*** Information shown ***
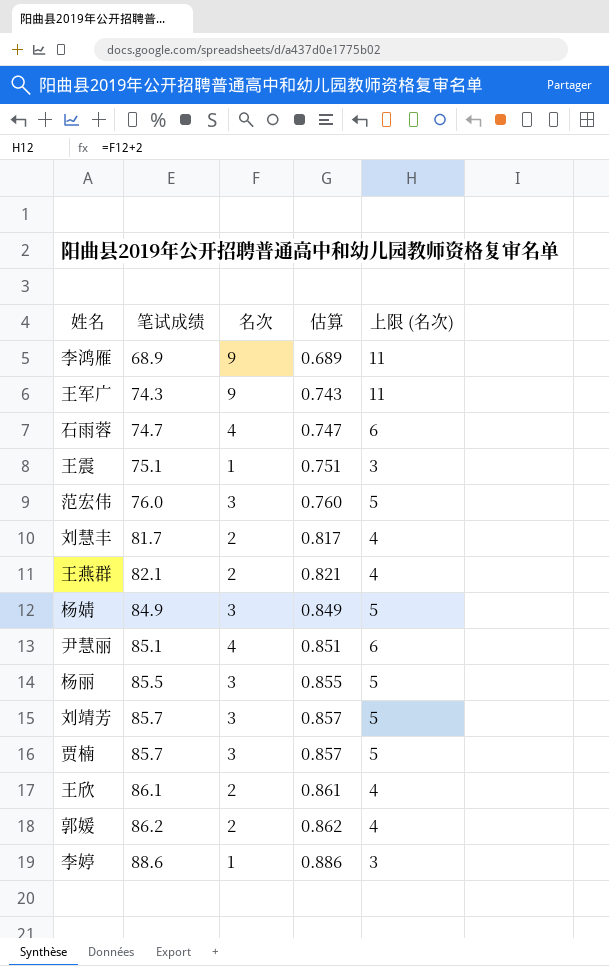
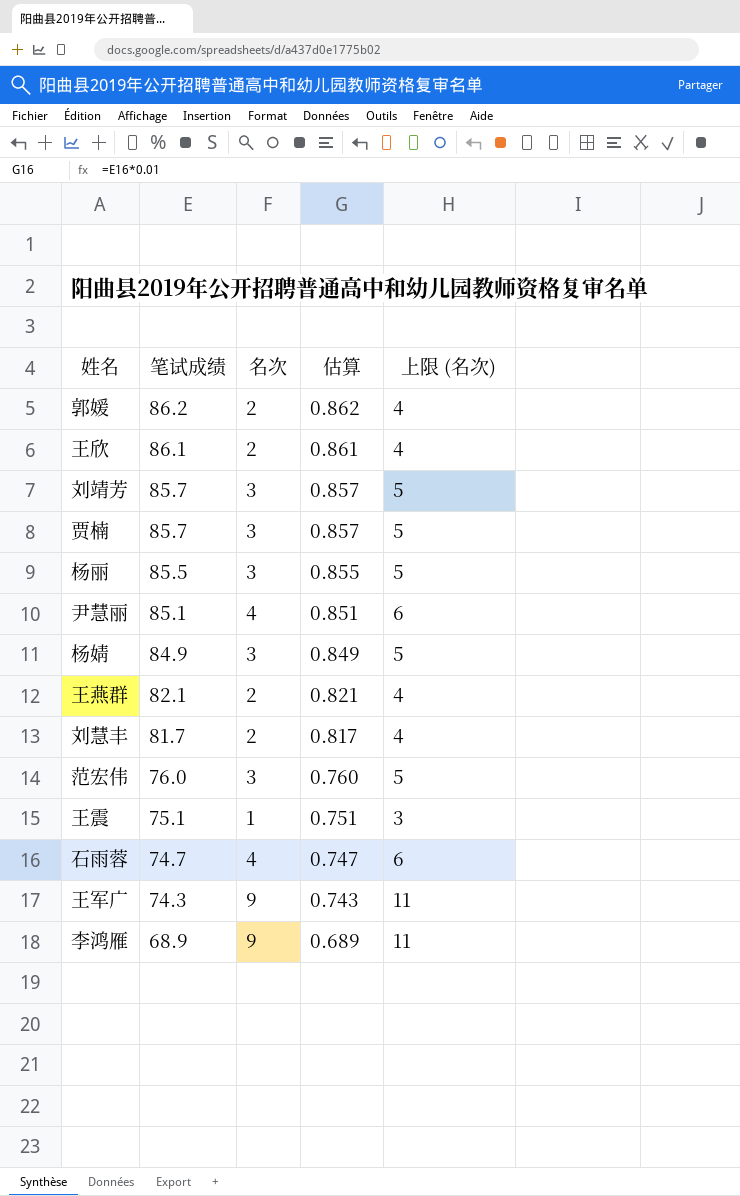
row order: 笔试成绩 ascending -> 笔试成绩 descending
row 李婷: 88.6 | 1 | 0.886 | 3 -> none

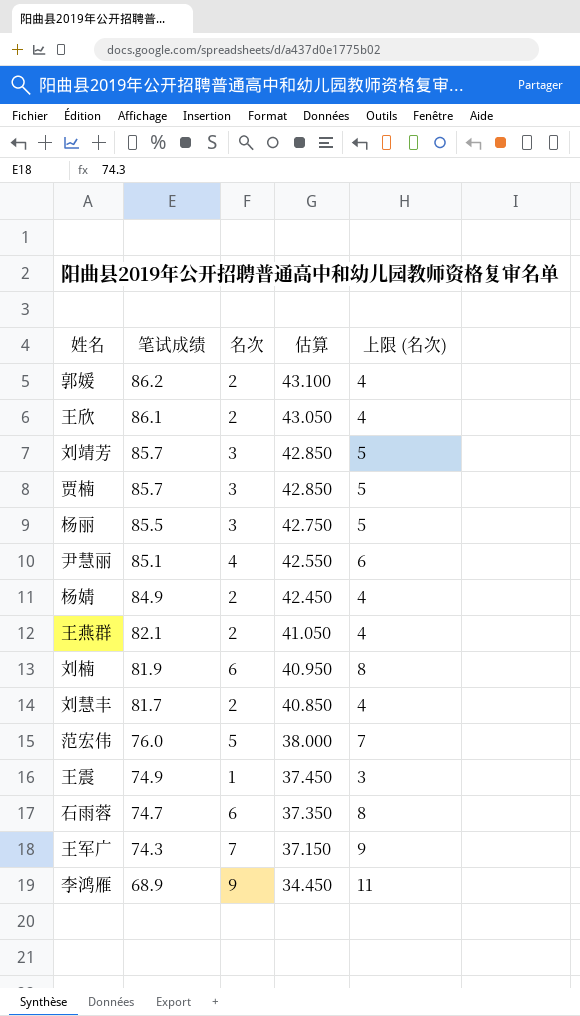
column 估算 | formula: [笔试成绩] * 0.01 -> [笔试成绩] * 0.5
杨婧 | 名次: 3 -> 2
杨婧 | 上限 (名次): 5 -> 4
row 刘楠: none -> 81.9 | 6 | 40.950 | 8
范宏伟 | 名次: 3 -> 5
范宏伟 | 上限 (名次): 5 -> 7
王震 | 笔试成绩: 75.1 -> 74.9
石雨蓉 | 名次: 4 -> 6
石雨蓉 | 上限 (名次): 6 -> 8
王军广 | 名次: 9 -> 7
王军广 | 上限 (名次): 11 -> 9

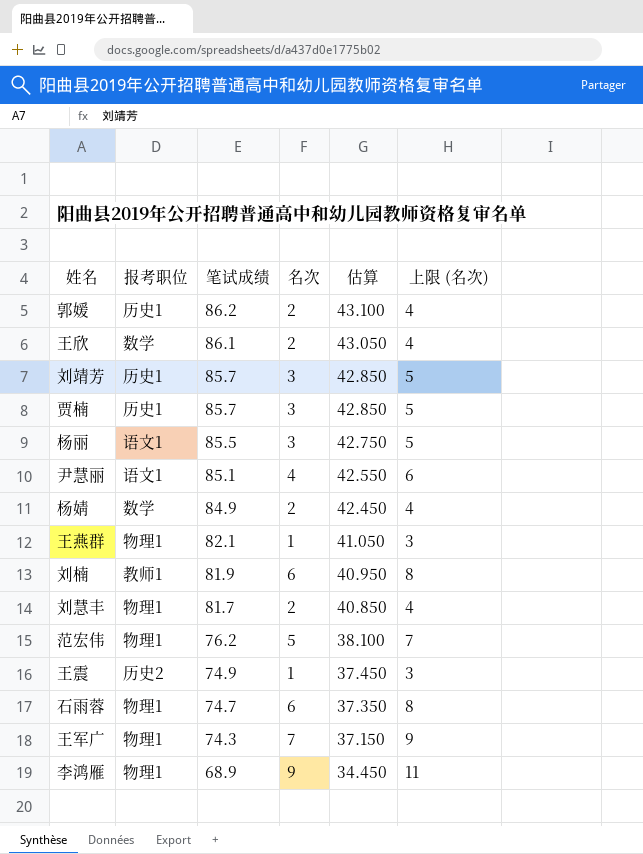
column 报考职位 | position: none -> 2
王燕群 | 名次: 2 -> 1
王燕群 | 上限 (名次): 4 -> 3
范宏伟 | 笔试成绩: 76.0 -> 76.2
范宏伟 | 估算: 38.000 -> 38.100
*** End of Information shown ***
What to do
Your answer must be an exact reproduction of all entries, containing no pictures.

Task result
row order: 笔试成绩 ascending -> 笔试成绩 descending
row 李婷: 88.6 | 1 | 0.886 | 3 -> none

column 估算 | formula: [笔试成绩] * 0.01 -> [笔试成绩] * 0.5
杨婧 | 名次: 3 -> 2
杨婧 | 上限 (名次): 5 -> 4
row 刘楠: none -> 81.9 | 6 | 40.950 | 8
范宏伟 | 名次: 3 -> 5
范宏伟 | 上限 (名次): 5 -> 7
王震 | 笔试成绩: 75.1 -> 74.9
石雨蓉 | 名次: 4 -> 6
石雨蓉 | 上限 (名次): 6 -> 8
王军广 | 名次: 9 -> 7
王军广 | 上限 (名次): 11 -> 9

column 报考职位 | position: none -> 2
王燕群 | 名次: 2 -> 1
王燕群 | 上限 (名次): 4 -> 3
范宏伟 | 笔试成绩: 76.0 -> 76.2
范宏伟 | 估算: 38.000 -> 38.100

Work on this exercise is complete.